● **Web page revision data**
- - -

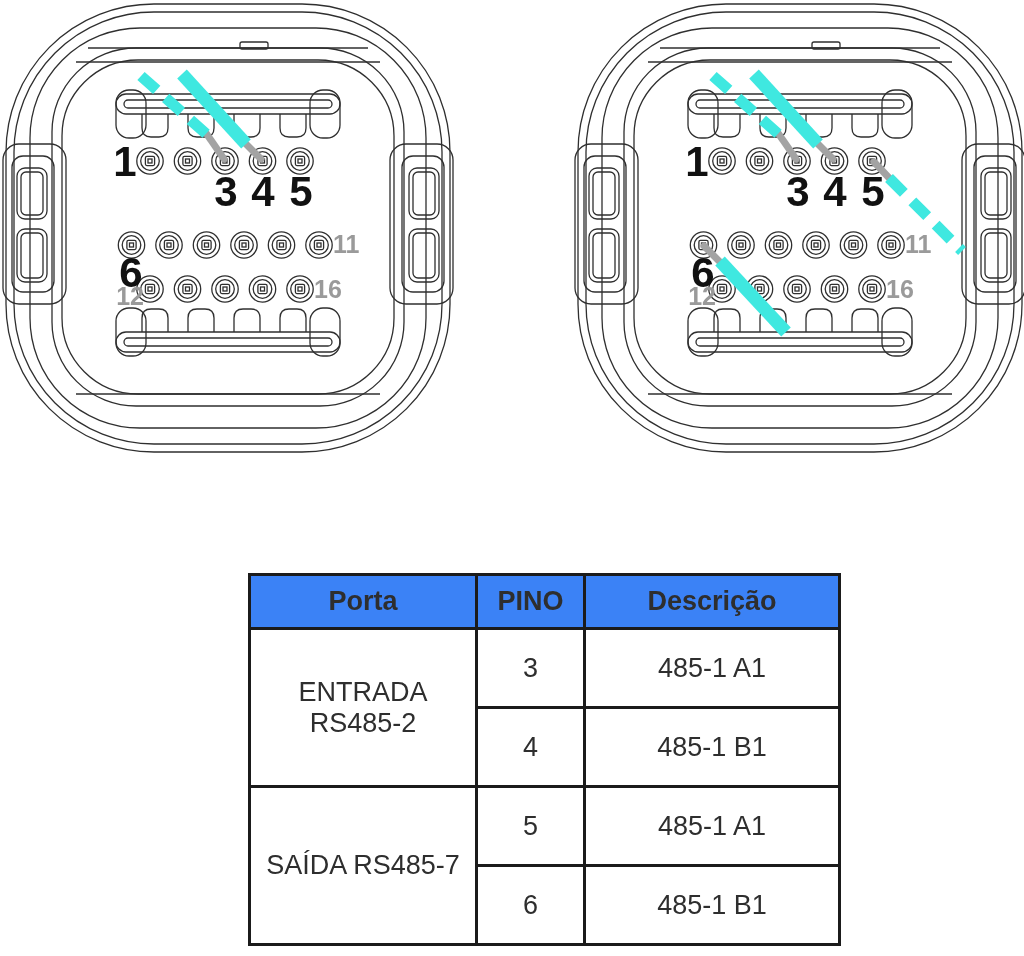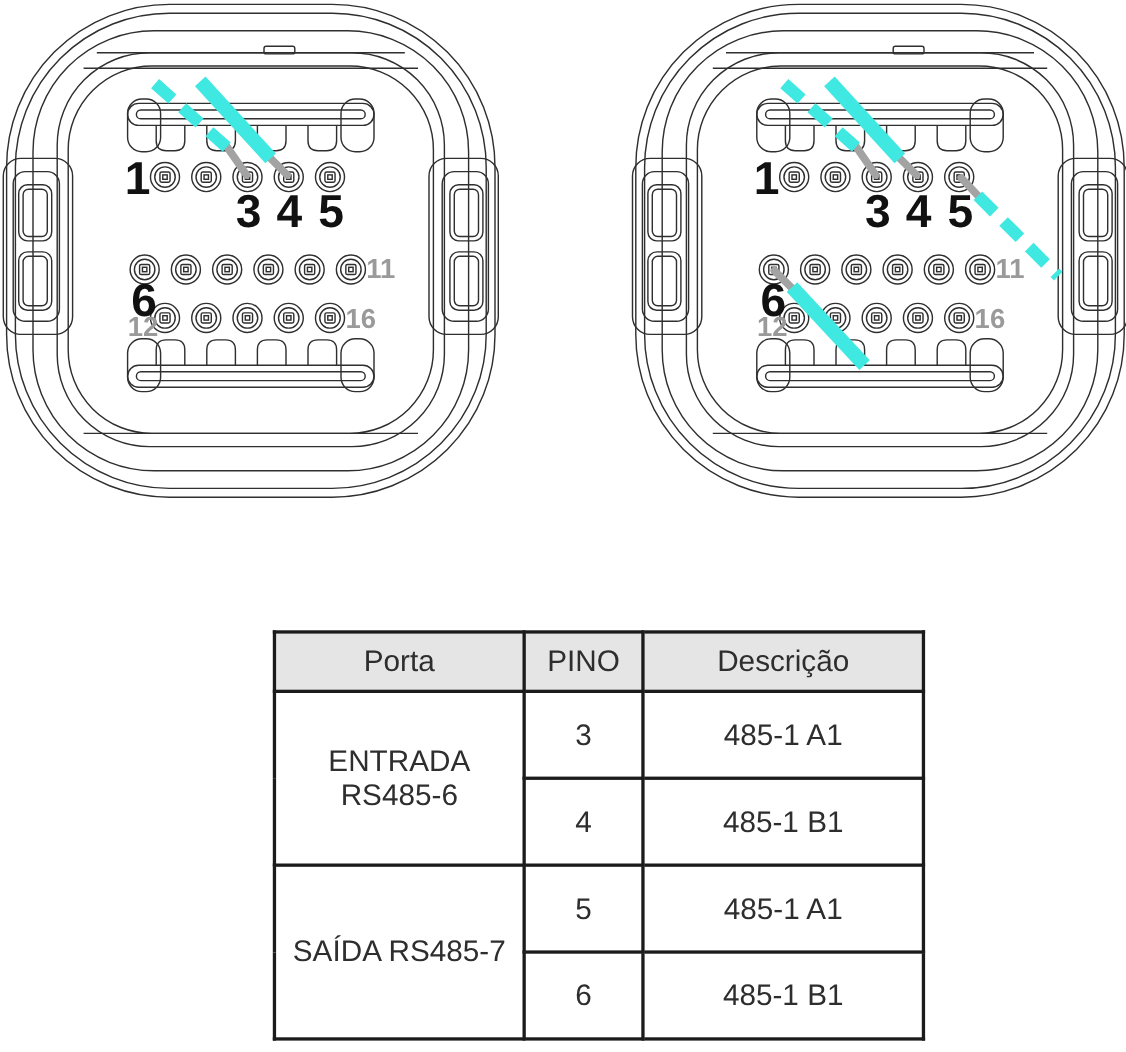--- a/index.html
+++ b/index.html
@@ -6,21 +6,21 @@
   .stage{position:relative;width:1024px;height:956px;background:#fff;overflow:hidden;
          font-family:"Liberation Sans",sans-serif;}
   svg.connector{position:absolute;}
   svg text{font-family:"Liberation Sans",sans-serif;}
   .lbl-big{font-size:42px;font-weight:900;fill:#111;}
   .lbl-gray{font-size:25px;font-weight:700;fill:#9a9a9a;}
   table.pin-table{position:absolute;left:248px;top:573px;border-collapse:collapse;
                   table-layout:fixed;font-size:27px;color:#2e2e2e;}
   table.pin-table th,table.pin-table td{border:3px solid #1b1b1b;text-align:center;
                   vertical-align:middle;padding:0;}
-  table.pin-table thead th{background:#e5e5e5;height:51px;font-weight:400;text-align:center;}
+  table.pin-table thead th{background:#3b82f6;height:51px;font-weight:700;text-align:center;}
   table.pin-table tbody td{height:76px;background:#fff;font-weight:400;}
   .col-porta{width:227px;} .col-pino{width:108px;} .col-desc{width:255px;}
 </style>
 </head>
 <body>
 
 <div class="stage">
 
   <svg class="connector" style="left:0;top:2px" width="456" height="452" viewBox="0 0 456 452">
     <defs>
@@ -157,21 +157,21 @@
       <tr>
         <th>Porta</th>
         <th>PINO</th>
         <th>Descrição</th>
       </tr>
     </thead>
     <tbody>
       <tr>
         <td rowspan="2">
           <div>ENTRADA</div>
-          <div>RS485-6</div>
+          <div>RS485-2</div>
         </td>
         <td>3</td>
         <td>485-1 A1</td>
       </tr>
       <tr>
         <td>4</td>
         <td>485-1 B1</td>
       </tr>
       <tr>
         <td rowspan="2">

- - -

● **Work instructions**
Retype the entries above word for word, minus any images.

● **Task solution**
--- a/index.html
+++ b/index.html
@@ -6,21 +6,21 @@
   .stage{position:relative;width:1024px;height:956px;background:#fff;overflow:hidden;
          font-family:"Liberation Sans",sans-serif;}
   svg.connector{position:absolute;}
   svg text{font-family:"Liberation Sans",sans-serif;}
   .lbl-big{font-size:42px;font-weight:900;fill:#111;}
   .lbl-gray{font-size:25px;font-weight:700;fill:#9a9a9a;}
   table.pin-table{position:absolute;left:248px;top:573px;border-collapse:collapse;
                   table-layout:fixed;font-size:27px;color:#2e2e2e;}
   table.pin-table th,table.pin-table td{border:3px solid #1b1b1b;text-align:center;
                   vertical-align:middle;padding:0;}
-  table.pin-table thead th{background:#e5e5e5;height:51px;font-weight:400;text-align:center;}
+  table.pin-table thead th{background:#3b82f6;height:51px;font-weight:700;text-align:center;}
   table.pin-table tbody td{height:76px;background:#fff;font-weight:400;}
   .col-porta{width:227px;} .col-pino{width:108px;} .col-desc{width:255px;}
 </style>
 </head>
 <body>
 
 <div class="stage">
 
   <svg class="connector" style="left:0;top:2px" width="456" height="452" viewBox="0 0 456 452">
     <defs>
@@ -157,21 +157,21 @@
       <tr>
         <th>Porta</th>
         <th>PINO</th>
         <th>Descrição</th>
       </tr>
     </thead>
     <tbody>
       <tr>
         <td rowspan="2">
           <div>ENTRADA</div>
-          <div>RS485-6</div>
+          <div>RS485-2</div>
         </td>
         <td>3</td>
         <td>485-1 A1</td>
       </tr>
       <tr>
         <td>4</td>
         <td>485-1 B1</td>
       </tr>
       <tr>
         <td rowspan="2">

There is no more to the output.